The problem my head is having is that async await is supposed to remove the nested closure issues, yet I still think it's needed in a fallback use case.

func fetch() async throws -> [Feed]? {
    var feed: [Feed]?
    do {
        feed = try await remoteLoader.load()
    } catch {
        // Pass error up the chain for handling
        do {
          feed = try await localLoader.load()
        } catch { 
        // Pass error up the chain for handling
        }
    }
    return feed
}

Is this the intended approach for fallbacks?

An alternative that I came up with would be to attempt to load the local first and then replace it with the Remote if that succeeds.

func fetch() async throws -> [Feed]? {
    var feed: [Feed]?
    do {
        feed = try await localLoader.load()
        feed = try await remoteLoader.load()
    } catch {
        throw FeedRepositoryError.FetchFeed(error)
    }
    return feed
}

CodePudding user response:

You should either return a non-optional array or an error is thrown.

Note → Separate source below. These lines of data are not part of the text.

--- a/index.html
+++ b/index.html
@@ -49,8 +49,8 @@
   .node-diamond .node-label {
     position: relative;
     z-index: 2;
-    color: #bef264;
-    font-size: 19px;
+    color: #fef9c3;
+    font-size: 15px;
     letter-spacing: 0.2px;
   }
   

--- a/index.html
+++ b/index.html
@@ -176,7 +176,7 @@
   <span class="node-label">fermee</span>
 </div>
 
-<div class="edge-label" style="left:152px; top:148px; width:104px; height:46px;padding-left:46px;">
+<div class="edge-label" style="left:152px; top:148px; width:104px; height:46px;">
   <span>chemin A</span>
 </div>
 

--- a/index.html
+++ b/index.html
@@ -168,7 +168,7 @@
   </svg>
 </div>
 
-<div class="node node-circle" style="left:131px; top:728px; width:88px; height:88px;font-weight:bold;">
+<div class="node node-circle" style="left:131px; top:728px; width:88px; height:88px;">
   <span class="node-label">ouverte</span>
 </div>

The function can be reduced to

func fetch() async throws -> [Feed] 
{
    do {
        return try await remoteLoader.load()
    } catch {
        return try await localLoader.load()
    }
}

If the remote data cannot be loaded the error is being caught and the code tries to load the local data. If this also fails the error is handed over to the caller.

If remoteLoader can throw multiple errors add a second catch scope for example if there is an unavailable error to fall back

func fetch() async throws -> [Feed] 
{
    do {
        return try await remoteLoader.load()
    } catch Loader.unavailable {
        return try await localLoader.load()
    } catch {
        throw error
    }
}

You can even omit the second catch block if you catch a distinct error in the first one.